GOODYEAR, Ariz. -- Jason Giambi's days as a masher are mainly behind him. His muscular, tattooed arms are as carved as ever, but the hair around his temples is dusted gray. In the late innings of his career, he's a mentor.
The stately slugger.
And at 42, Giambi knows he's down to his final swings as a major leaguer.
The former Yankee will try to make them count with Cleveland.
After contemplating retirement and interviewing to be Colorado's manager, Giambi signed a minor-league contract this month with the Indians, who are confident the 18-year veteran cannot only bring them some power as a part-time designated hitter but also help teach their younger players.
"He's not just a veteran guy. He's like THE veteran," Indians manager Terry Francona said. "I truly feel like it's an honor that he's in our camp. That's how strongly I feel about him."
The feeling's mutual.
Giambi has known Francona since he played in the minors, which some days feels like a lifetime ago to the five-time All-Star, who may have lost some bat speed but not an ounce of his love for the game. He always wanted to play for Francona, who said the only time he didn't like Giambi was "when he was in the batter's box on the other side of the field."
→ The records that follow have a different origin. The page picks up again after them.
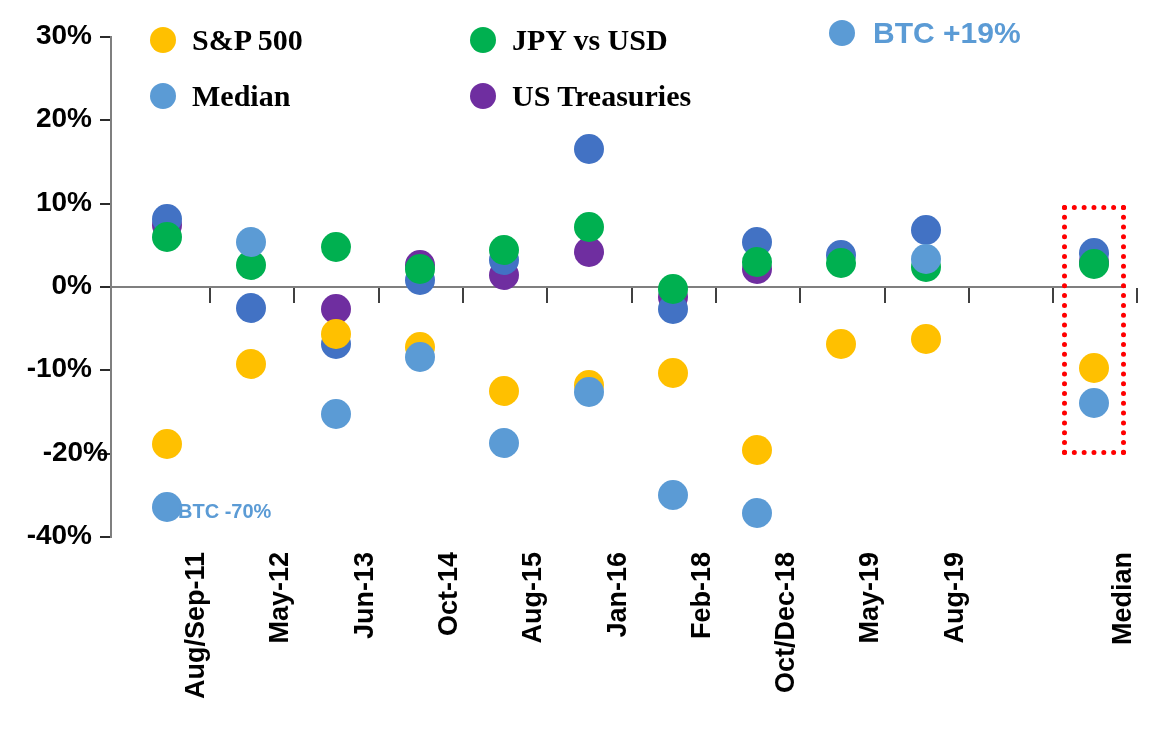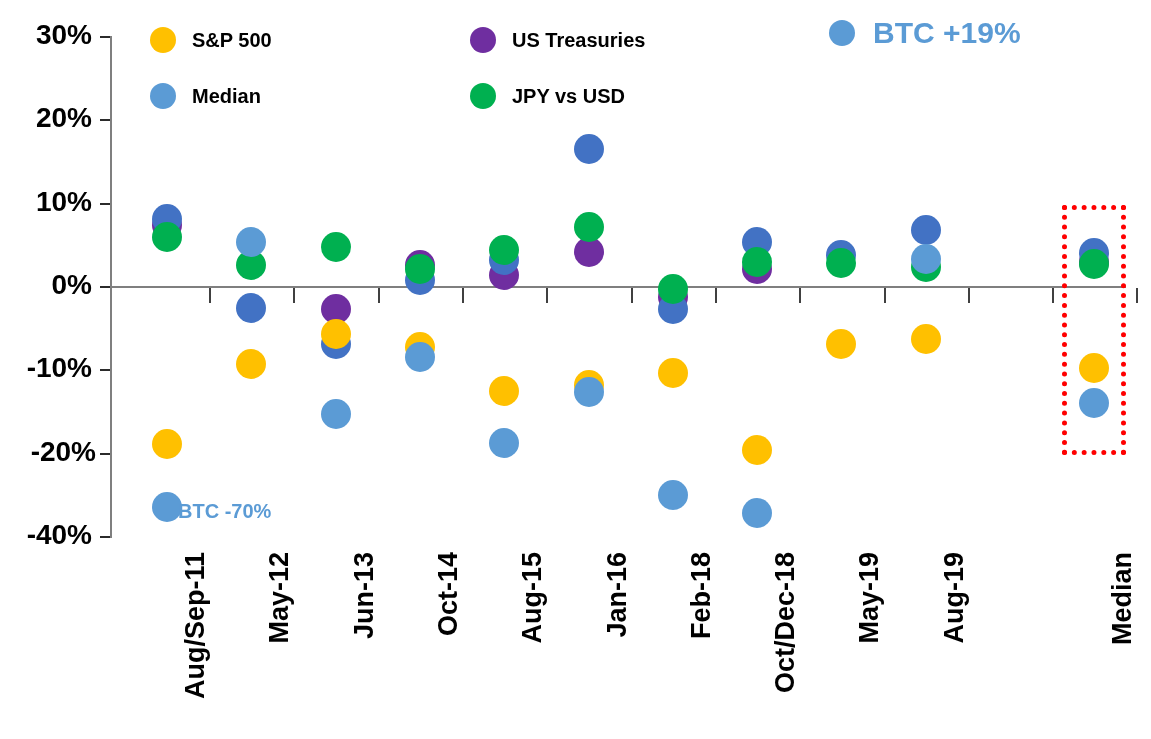"S&P 500" .legend-text { font-family: Liberation Sans, sans-serif -> Liberation Serif, serif; font-size: 20px -> 30px }
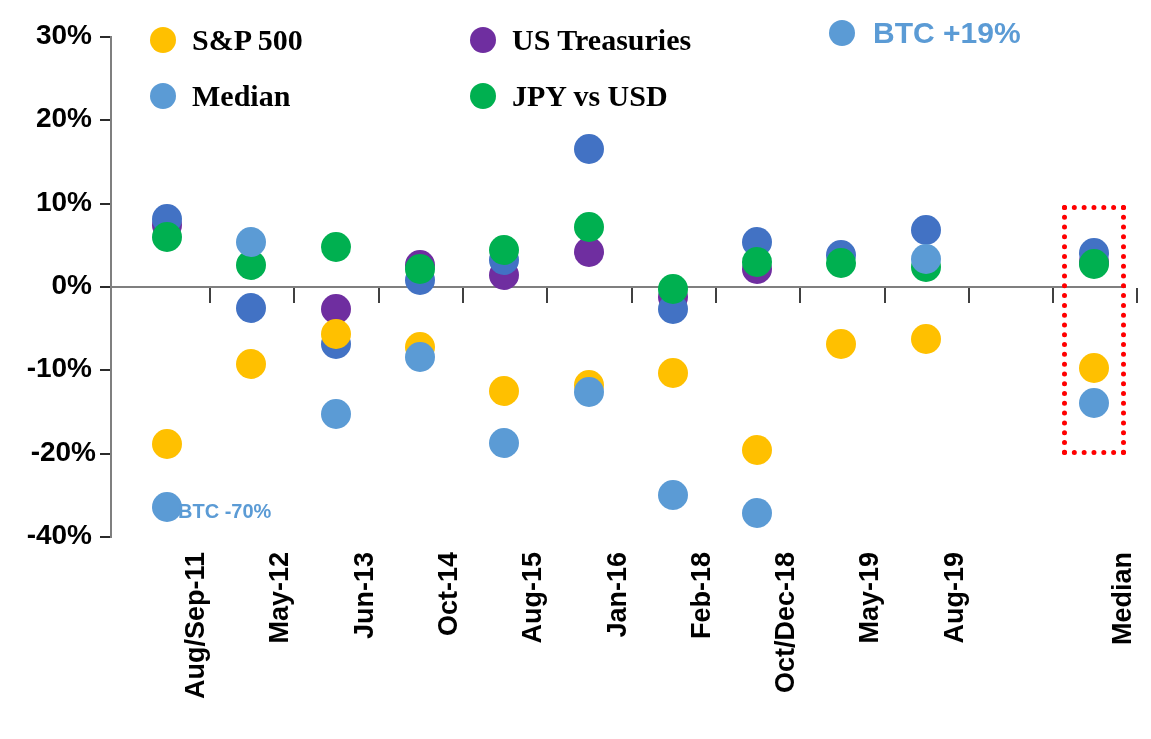"US Treasuries" div.legend-item { order: before "JPY vs USD" -> after "JPY vs USD" }
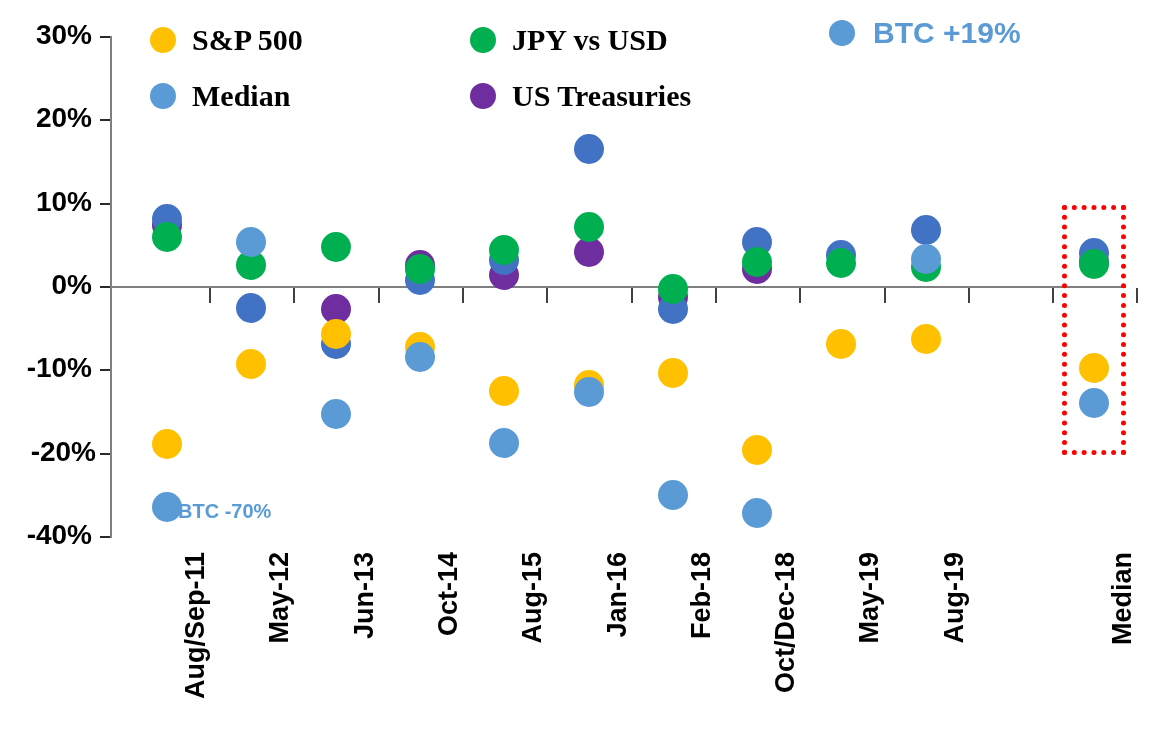"-20%" div.y-label { left: 4px -> 16px }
Limited to just 89 at-bats during his fourth season with Colorado, Giambi entered the offseason facing an uncertain future. With few options, Giambi considered calling it quits after hitting 429 homers and driving in 1,405 runs in 17 seasons for Oakland, the Yankees and Rockies.
"I have a 15-month-old girl. I finally grew up," he said, laughing. "I thought if it doesn't happen, it doesn't happen. I had some offers for a hitting-coach job and I thought maybe I would take a year and enjoy my family."
But his ties to Francona helped seal the deal. "When I got the phone call from the Indians," Giambi said, "I jumped right on it because it was Tito."